Excerpts from a dataset
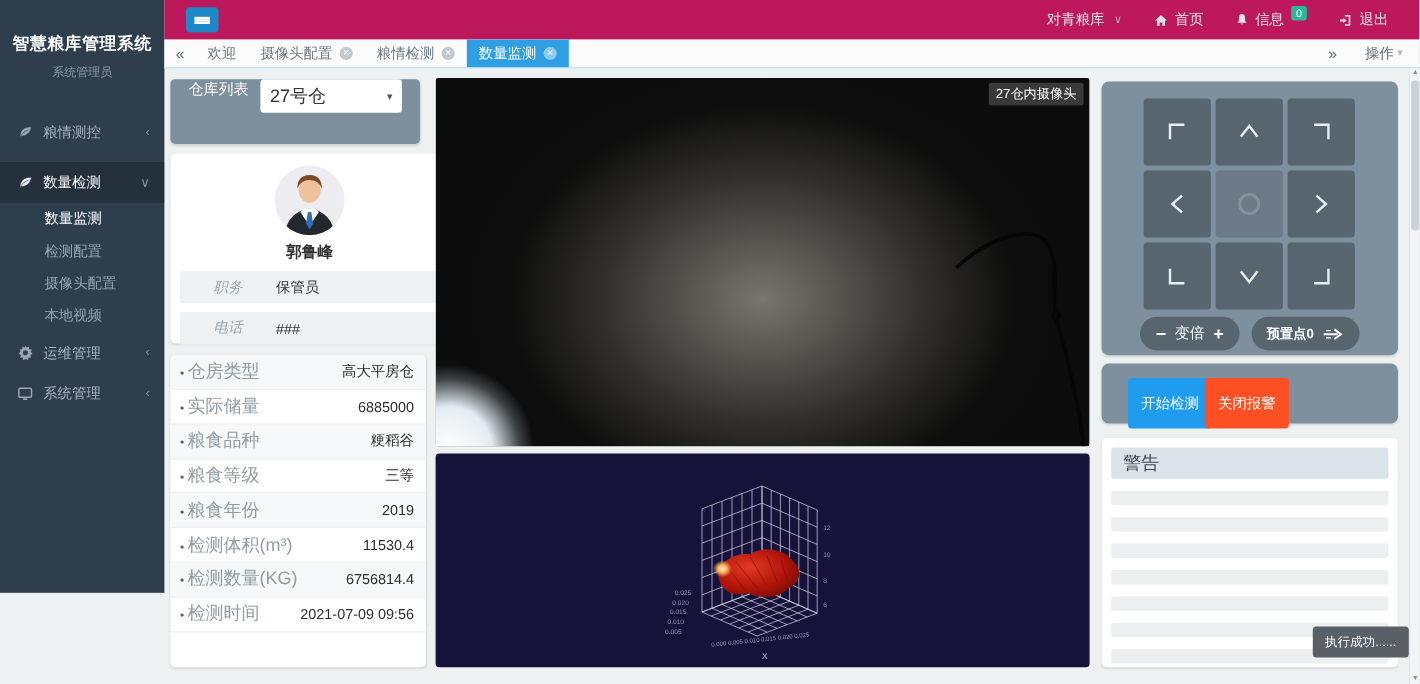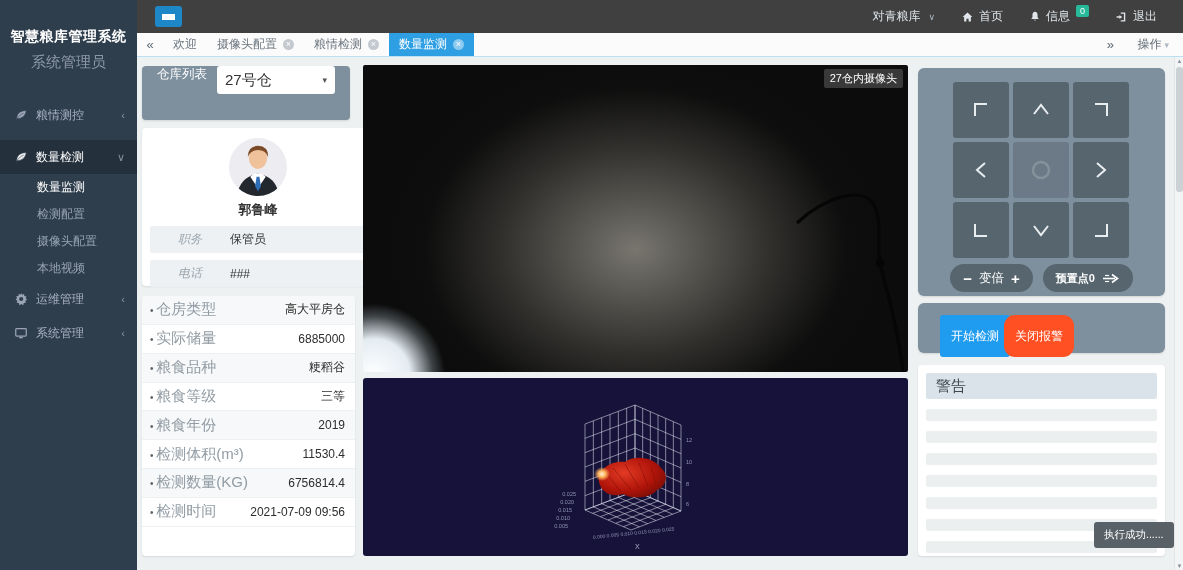--- a/index.html
+++ b/index.html
@@ -1,34 +1,34 @@
 <!DOCTYPE html>
 <html><head>
 <meta charset="utf-8">
 <style>
   html,body{margin:0;padding:0;background:#e9ecee;}
   *{box-sizing:border-box;font-family:"Liberation Sans","DejaVu Sans",sans-serif;}
   #screen{position:relative;width:1183px;height:570px;background:#eef1f2;overflow:hidden;}
 
   
-  .sidebar{position:absolute;left:0;top:0;width:137px;height:570px;background:#2f3e4d;}
+  .sidebar{position:absolute;left:0;top:0;width:137px;height:494px;background:#2f3e4d;}
   .brand{padding-top:28px;text-align:center;}
   .brand-title{color:#ffffff;font-size:14px;font-weight:bold;letter-spacing:.5px;}
-  .brand-sub{color:#8d99a7;font-size:15px;margin-top:7px;}
+  .brand-sub{color:#8d99a7;font-size:10px;margin-top:7px;}
   .menu{margin-top:26px;}
   .m-item{position:relative;height:34px;display:flex;align-items:center;padding:0 12px 0 14px;color:#a7b1c2;font-size:12px;cursor:pointer;}
   .m-item .mi{width:14px;height:14px;margin-right:8px;flex:0 0 auto;opacity:.9;}
   .m-item .chev{position:absolute;right:12px;font-size:11px;color:#8591a0;}
   .m-item.active{background:rgba(0,0,0,0.22);color:#ffffff;margin-top:8px;}
   .sub{list-style:none;margin:0;padding:0;}
   .s-item{height:27px;display:flex;align-items:center;padding-left:37px;color:#97a3b1;font-size:12px;cursor:pointer;}
   .s-item.current{color:#ffffff;}
 
   
-  .topbar{position:absolute;left:137px;top:0;width:1046px;height:33px;background:#404040;display:flex;align-items:center;}
+  .topbar{position:absolute;left:137px;top:0;width:1046px;height:33px;background:#be185d;display:flex;align-items:center;}
   .hamburger{margin-left:18px;width:27px;height:21px;background:#1e87c8;border:none;border-radius:3px;display:flex;flex-direction:column;justify-content:center;align-items:center;gap:2px;cursor:pointer;}
   .hamburger i{display:block;width:13px;height:2px;background:#fff;}
   .tb-right{margin-left:auto;display:flex;align-items:center;gap:0;}
   .tb-item{display:flex;align-items:center;color:#dfe5ea;font-size:12px;margin-right:26px;cursor:pointer;gap:5px;}
   .tb-item svg{display:block;}
   .caret{font-size:9px;color:#aeb8c2;margin-left:3px;}
   .badge{display:inline-block;background:#26b99a;color:#fff;font-size:9px;line-height:12px;padding:0 4px;border-radius:2px;transform:translateY(-6px);margin-left:1px;}
 
   
   .tabbar{position:absolute;left:137px;top:33px;width:1046px;height:24px;background:#fbfbfb;border-bottom:1px solid #b9e0f5;display:flex;align-items:stretch;}
@@ -80,21 +80,21 @@
   .pbtn.center{background:#6b7a86;}
   .pills{position:absolute;left:0;top:196px;width:247px;display:flex;justify-content:center;gap:10px;}
   .pill{height:28px;border:none;border-radius:14px;background:#57656f;color:#fff;display:flex;align-items:center;gap:7px;padding:0 13px;cursor:pointer;}
   .pill .pm{font-size:15px;font-weight:bold;line-height:1;}
   .pill .zl{font-size:12.5px;}
   .pill .preset{font-size:11px;font-weight:bold;}
 
   .act-panel{position:absolute;left:918px;top:303px;width:247px;height:50px;background:#7e909e;border-radius:6px;box-shadow:0 1px 2px rgba(0,0,0,.12);}
   .btn{position:absolute;top:12px;height:42px;border:none;border-radius:3px;color:#fff;font-size:12px;padding:0 11px;cursor:pointer;}
   .btn-start{left:22px;background:#1f9bf0;}
-  .btn-alarm{left:86px;background:#ff5023;border-radius:11px;}
+  .btn-alarm{left:86px;background:#ff5023;}
 
   .warn{position:absolute;left:918px;top:365px;width:247px;height:191px;overflow:hidden;}
   .warn-head{height:26px;margin:8px 8px 0;background:#dbe3ea;border-radius:2px;display:flex;align-items:center;padding-left:10px;font-size:15px;color:#3d4750;}
   .warn-row{height:12px;margin:10px 8px 0;background:#eceff0;border-radius:2px;}
 
   .toast{position:absolute;left:1094px;top:522px;height:26px;background:rgba(80,88,95,0.95);border-radius:3px;color:#fff;font-size:10.5px;display:flex;align-items:center;padding:0 10px;z-index:5;}
 
   .scrollbar{position:absolute;left:1174px;top:57px;width:9px;height:513px;background:#f3f4f5;border-left:1px solid #e3e5e7;}
   .sb-thumb{position:absolute;left:1px;top:10px;width:7px;height:125px;background:#ccd1d5;border-radius:3px;}
   .sb-arrow{position:absolute;left:0;width:9px;text-align:center;font-size:6px;color:#8a9096;}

Your task
Look through the records and gather each line with the word "weight".

Solution
   .brand-title{color:#ffffff;font-size:14px;font-weight:bold;letter-spacing:.5px;}
   .pill .pm{font-size:15px;font-weight:bold;line-height:1;}
   .pill .preset{font-size:11px;font-weight:bold;}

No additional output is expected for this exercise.